Un carnage à Kaboul où une procession d’enfants chiites à l’occasion de l’Achoura a été ciblée par un kamikaze
Les victimes sont toutes chiites, selon le porte-parole des autorités de la province de Balkh, Munir Ahmad Farhad, qui a néanmoins estimé qu’il n’était pas sûr que les chiites étaient spécifiquement visés.
Au moins 59 personnes ont péri hier dans deux attentats en Afghanistan, dont le plus meurtrier, perpétré par un kamikaze, a tué notamment des enfants à Kaboul dans une procession chiite de l’Achoura, une des fêtes les plus sacrées de cette branche de l’islam, minoritaire dans ce pays. Auteurs revendiqués de la plupart des attentats suicide en Afghanistan depuis dix ans, les insurgés taliban, sunnites radicaux qui considèrent les chiites comme des hérétiques et les empêchaient de facto de célébrer leurs fêtes quand ils étaient au pouvoir de 1996 à 2001, ont «condamné» les deux attentats les qualifiant de «contraire à l’islam». L’attentat de Kaboul a été commis par un kamikaze et a fait 55 morts et 134 blessés, a indiqué le porte-parole du ministère de l’Intérieur, Siddiq Siddiqi, qui a mis en cause les taliban. Quasi-simultanément, quatre personnes ont été tuées et quatre blessées quand un vélo piégé a explosé à Mazar-i-Sharif (nord), au passage de fidèles chiites se rendant au principal sanctuaire de cette ville, où les chiites sont minoritaires mais fortement représentés, ont indiqué les autorités provinciales. Les victimes sont toutes chiites, selon le porte-parole des autorités de la province de Balkh, Munir Ahmad Farhad, qui a néanmoins estimé qu’il n’était pas sûr que les chiites étaient spécifiquement visés. Le vaste mausolée recouvert de faïence bleue, symbole de la ville et près duquel l’attentat a eu lieu, rassemble aussi bien les chiites que les sunnites. Il est réputé avoir été élevé sur la tombe d’Ali, considéré par les chiites comme le premier imam et le successeur du prophète. L’attentat de Kaboul est le plus meurtrier en Afghanistan depuis celui contre l’ambassade d’Inde à Kaboul en juillet 2008 qui avait fait plus de 60 morts.

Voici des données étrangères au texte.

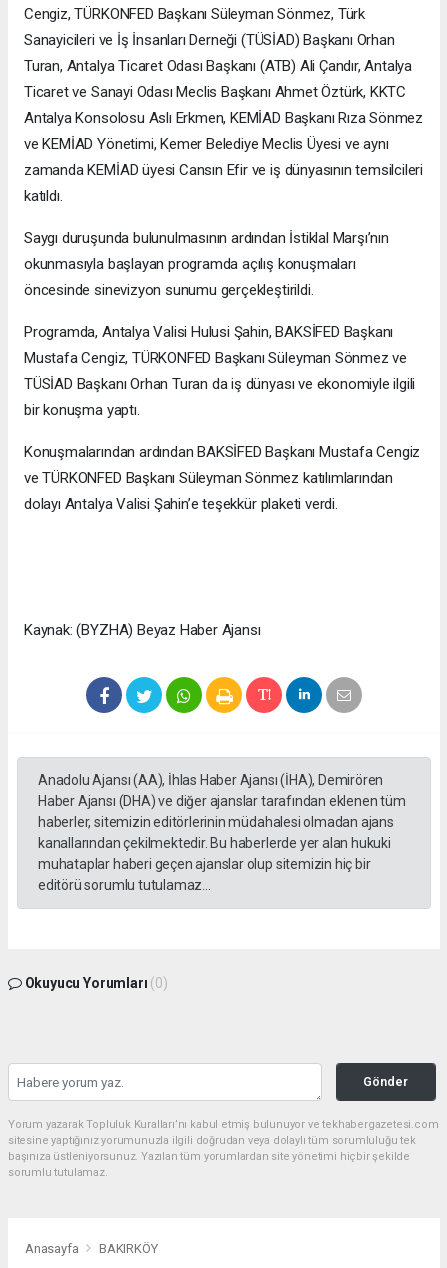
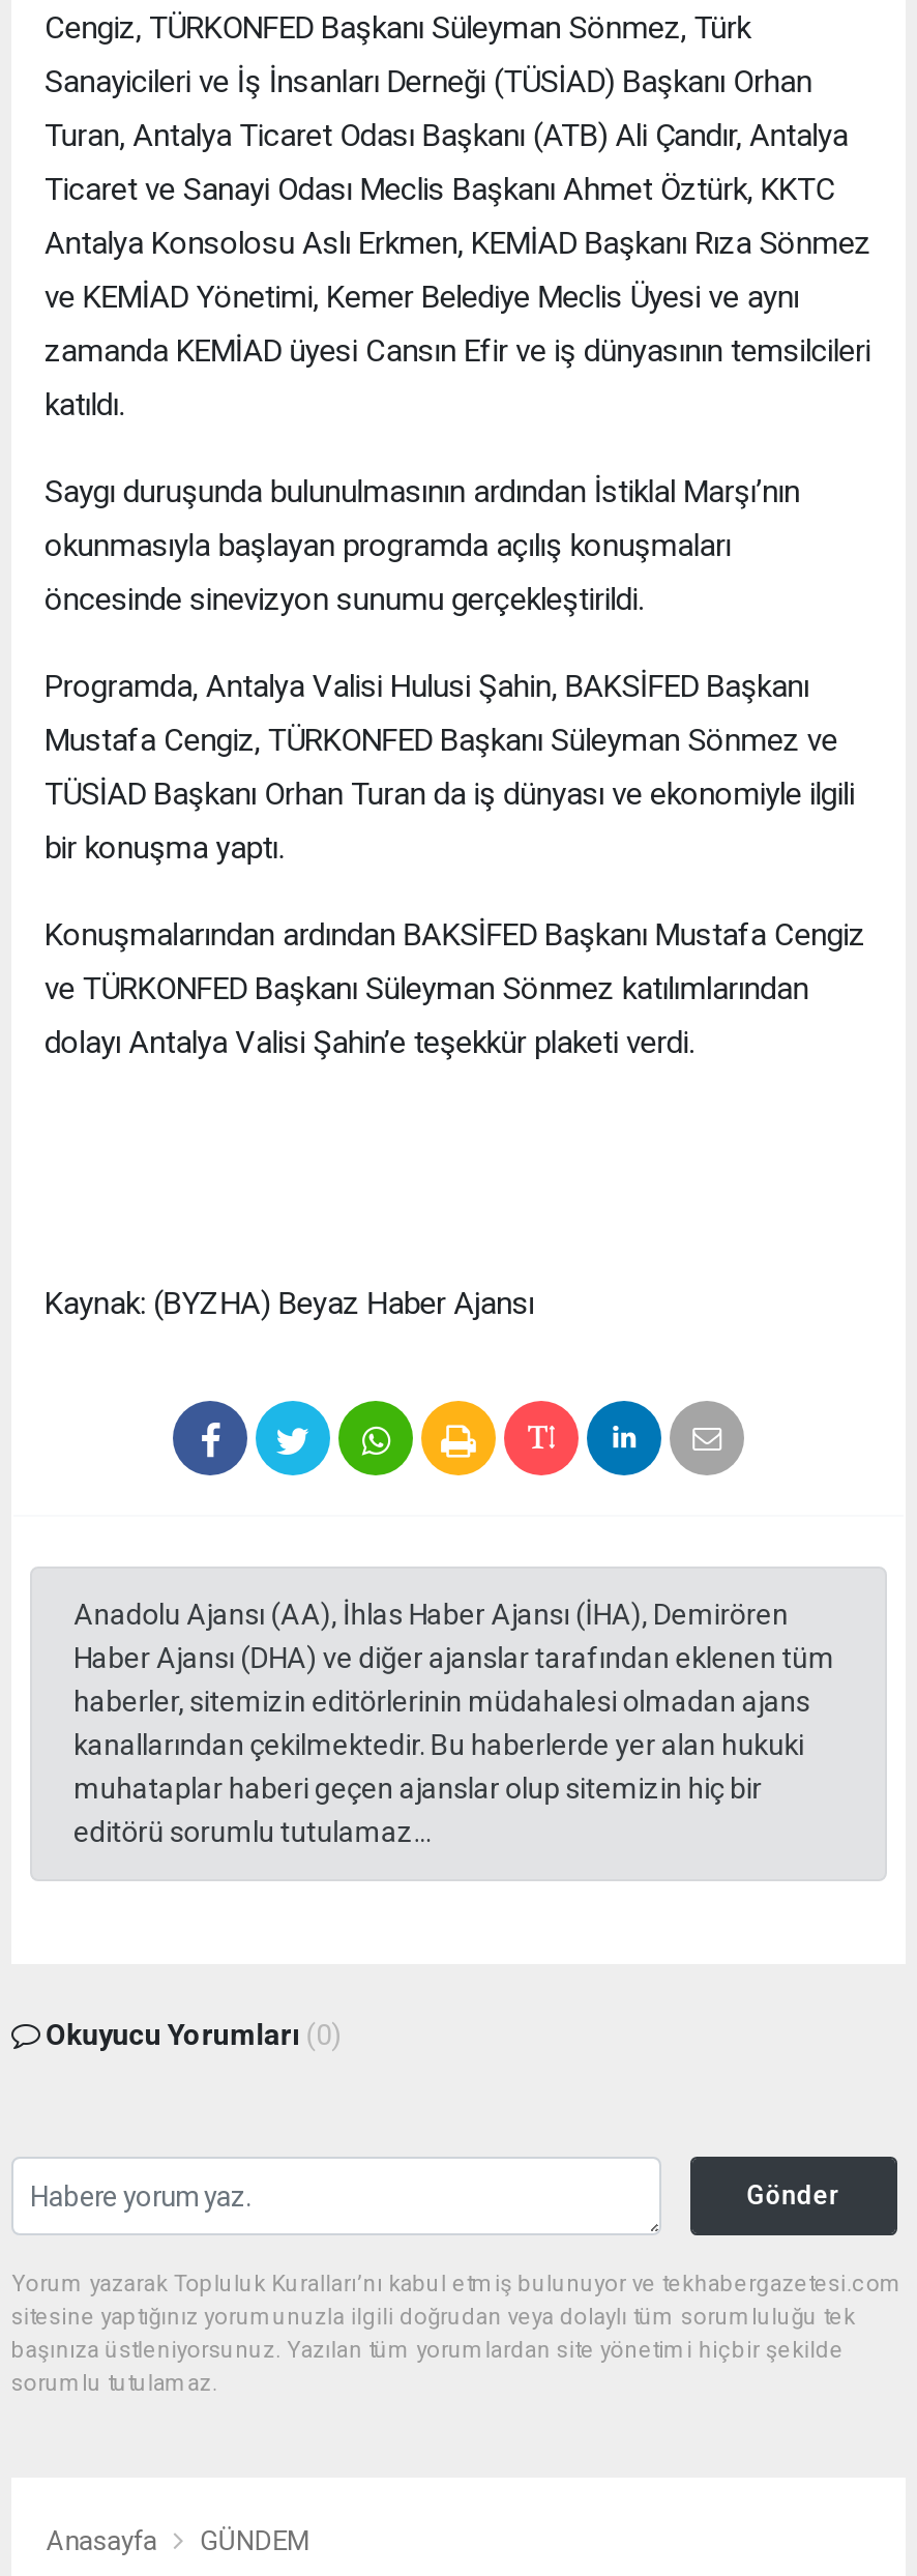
[99,1241,157,1256] BAKIRKÖY -> [200,2526,309,2557] GÜNDEM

Cet attentat est le premier de cette ampleur visant explicitement la minorité chiite en Afghanistan, où les violences interconfessionnelles sont rares, alors que les attentats antichiites sont fréquents au Pakistan voisin. «C’est la première fois qu’à l’occasion d’une fête religieuse aussi importante en Afghanistan un acte terroriste aussi horrible a lieu», a réagi le président Hamid Karzaï en Allemagne, où il participait la veille à une conférence internationale sur l’avenir de l’Afghanistan.
Immédiatement après l’explosion, un photographe de l’AFP qui se trouvait sur les lieux avait dénombré au moins 30 cadavres, dont ceux de nombreux enfants. «Mort aux taliban, mort à Al Qaîda», scandaient les fidèles chiites sur les lieux.
L’Achoura, dont les dix jours de célébrations culminaient hier, commémore le martyre de l’imam Hussein, petit-fils du prophète et troisième imam du chiisme, tué en 680 par les troupes du calife omeyyade Yazid à Kerbala (Irak). L’Afghanistan compte 20% de chiites, en grande partie issus de la minorité ethnique Hazara, victime de nombreuses exactions sous le régime des taliban.
A Kaboul, au moment de l’explosion, plusieurs centaines de fidèles, dont des femmes et des enfants, se pressaient dans la rue devant le sanctuaire pour assister à une procession, au cours de laquelle les pèlerins se flagellent le dos avec des chaînes terminées par de longues lames acérées.
Le photographe de l’AFP a vu également plusieurs femmes allongées tenant leurs enfants également immobiles dans les bras. L’Afghanistan est plongé depuis dix ans dans une guerre meurtrière opposant le gouvernement et la force internationale qui le soutient – composée de quelque 130.000 soldats aux trois-quarts américains – aux talibans et autres rebelles islamistes. Leur insurrection s’est considérablement intensifiée et a gagné du terrain ces dernières années.